Misclassifying workers as independent contractors when they should be considered employees, or vice versa, can lead to various legal and tax issues. Here are some of the potential problems that may arise: 1.   Tax implications:      – Employees have income taxes, Social Security, and Medicare taxes withheld from their paychecks. Employers are responsible for withholding and remitting these taxes to the government.    – Independent contractors are responsible for paying their own taxes, including self-employment taxes. Employers do not withhold taxes for independent contractors. 2.   Employment benefits:      – Employees are typically eligible for various benefits such as health insurance, retirement plans, and paid time off. Independent contractors are not entitled to these benefits. 3.   Labor laws compliance:      – Employees are covered by various labor laws, including minimum wage, overtime, and workplace safety regulations. Independent contractors are not subject to the same protections.    – Misclassifying employees as independent contractors could lead to violations of labor laws and legal consequences. 4.   Workers’ compensation:      – Employees are generally covered by workers’ compensation insurance, which provides benefits for work-related injuries or illnesses.
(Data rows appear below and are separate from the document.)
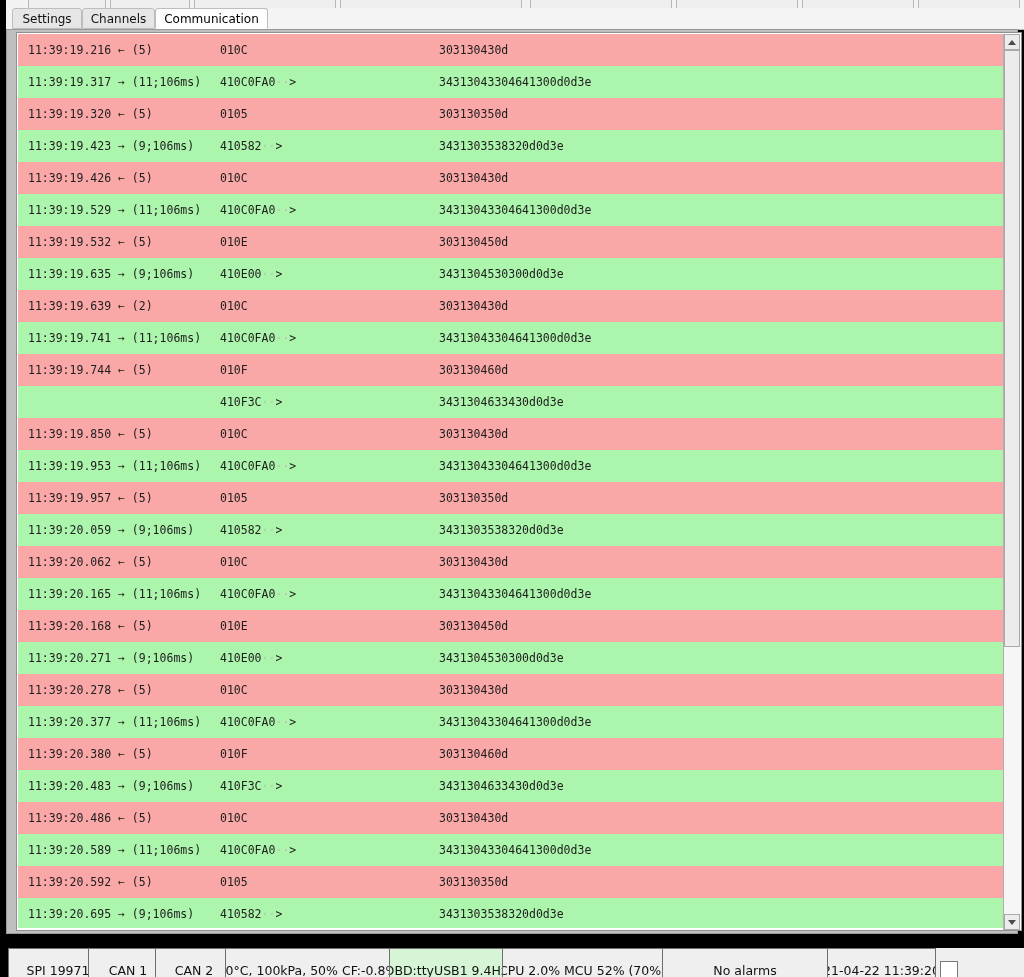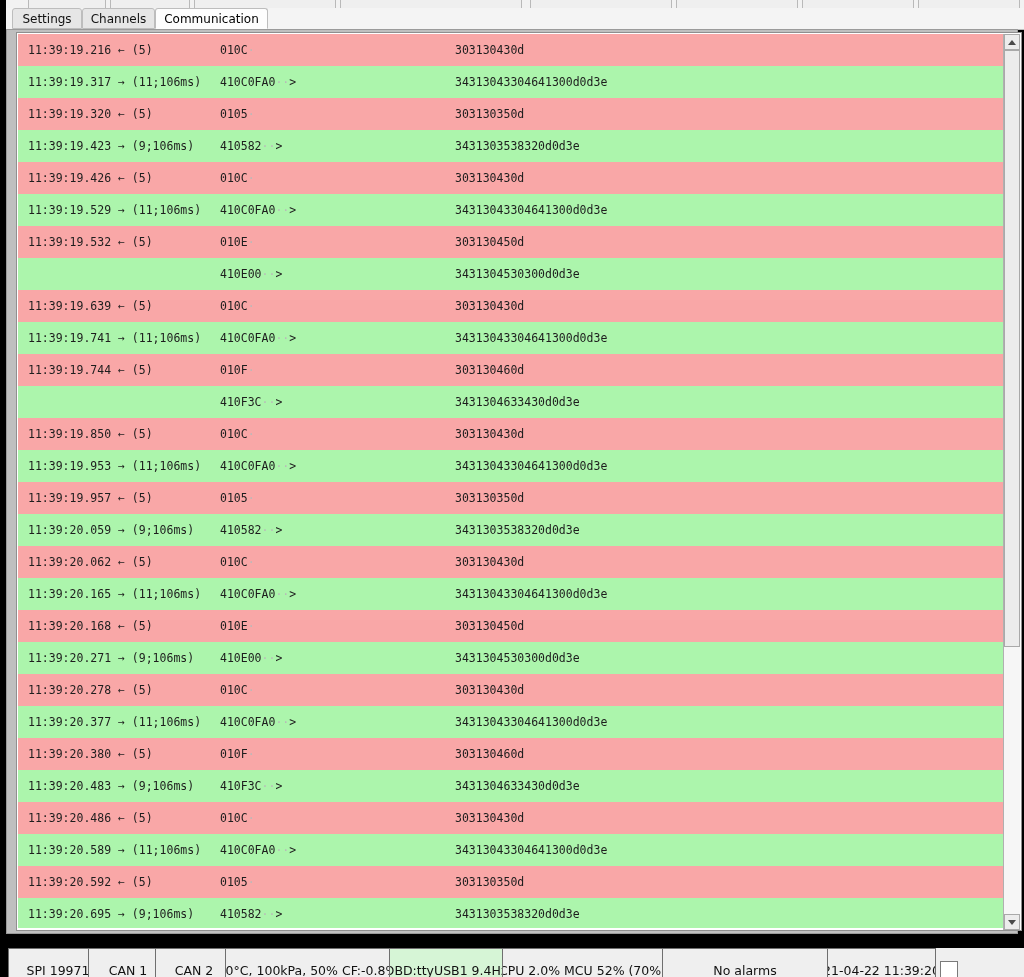--- a/index.html
+++ b/index.html
@@ -37,21 +37,21 @@
     background:#ffffff;box-sizing:border-box;border:1px solid #8f8f8f;overflow:hidden;margin-left:7px;}
   .rows{position:absolute;left:1px;top:1px;width:988px;height:896px;overflow:hidden;background:#fff;}
   .row{position:relative;height:32px;box-sizing:border-box;width:988px;}
   .row.rx{background:#f9a7a7;}
   .row.tx{background:#acf5ac;}
   .cell{position:absolute;top:0;height:32px;display:flex;align-items:center;
     font-family:"DejaVu Sans Mono","Liberation Mono",monospace;font-size:11.5px;color:#1d1d1d;
     white-space:pre;letter-spacing:0px;}
   .c-time{left:10px;}
   .c-ascii{left:202px;}
-  .c-hex{left:437px;}
+  .c-hex{left:421px;}
   .ctl{color:#b9b9b9;}
 
   
   .vsb{position:absolute;right:1px;top:1px;width:16px;height:896px;background:#dcdcdc;
     border-left:1px solid #b0b0b0;}
   .vsb .btn{position:absolute;left:0;width:16px;height:16px;background:#ececec;
     border:1px solid #a9a9a9;box-sizing:border-box;display:flex;align-items:center;justify-content:center;}
   .vsb .btn.up{top:0;}
   .vsb .btn.down{bottom:0;}
   .arrow{width:0;height:0;border-left:4px solid transparent;border-right:4px solid transparent;}
@@ -137,25 +137,26 @@
             <div class="cell c-time">11:39:19.529 → (11;106ms)</div>
             <div class="cell c-ascii"><span>410C0FA0</span><span class="ctl">··</span><span>&gt;</span></div>
             <div class="cell c-hex">34313043304641300d0d3e</div>
           </div>
           <div class="row rx">
             <div class="cell c-time">11:39:19.532 ← (5)</div>
             <div class="cell c-ascii"><span>010E</span><span class="ctl">·</span></div>
             <div class="cell c-hex">303130450d</div>
           </div>
           <div class="row tx">
+            <div class="cell c-time">11:39:19.635 → (9;106ms)</div>
             <div class="cell c-ascii"><span>410E00</span><span class="ctl">··</span><span>&gt;</span></div>
             <div class="cell c-hex">3431304530300d0d3e</div>
           </div>
           <div class="row rx">
-            <div class="cell c-time">11:39:19.639 ← (5)</div>
+            <div class="cell c-time">11:39:19.639 ← (2)</div>
             <div class="cell c-ascii"><span>010C</span><span class="ctl">·</span></div>
             <div class="cell c-hex">303130430d</div>
           </div>
           <div class="row tx">
             <div class="cell c-time">11:39:19.741 → (11;106ms)</div>
             <div class="cell c-ascii"><span>410C0FA0</span><span class="ctl">··</span><span>&gt;</span></div>
             <div class="cell c-hex">34313043304641300d0d3e</div>
           </div>
           <div class="row rx">
             <div class="cell c-time">11:39:19.744 ← (5)</div>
Independent contractors are responsible for their own insurance.    – Misclassification can result in employees being denied appropriate benefits in case of workplace injuries. 5.   Legal liabilities:      – Employers can be held legally responsible for the actions of their employees while performing job duties. Independent contractors are usually considered separate entities, and the client company may have less liability for their actions.    – Misclassification can lead to confusion regarding liability and legal responsibilities. 6.   Penalties and fines:      – Misclassifying workers may result in penalties and fines from tax authorities and labor departments. These penalties can be substantial and negatively impact a company’s finances. It’s essential for companies to understand and correctly classify their workers according to applicable laws. If unsure, seeking legal advice or consulting with a tax professional can help ensure compliance and avoid potential legal and financial consequences.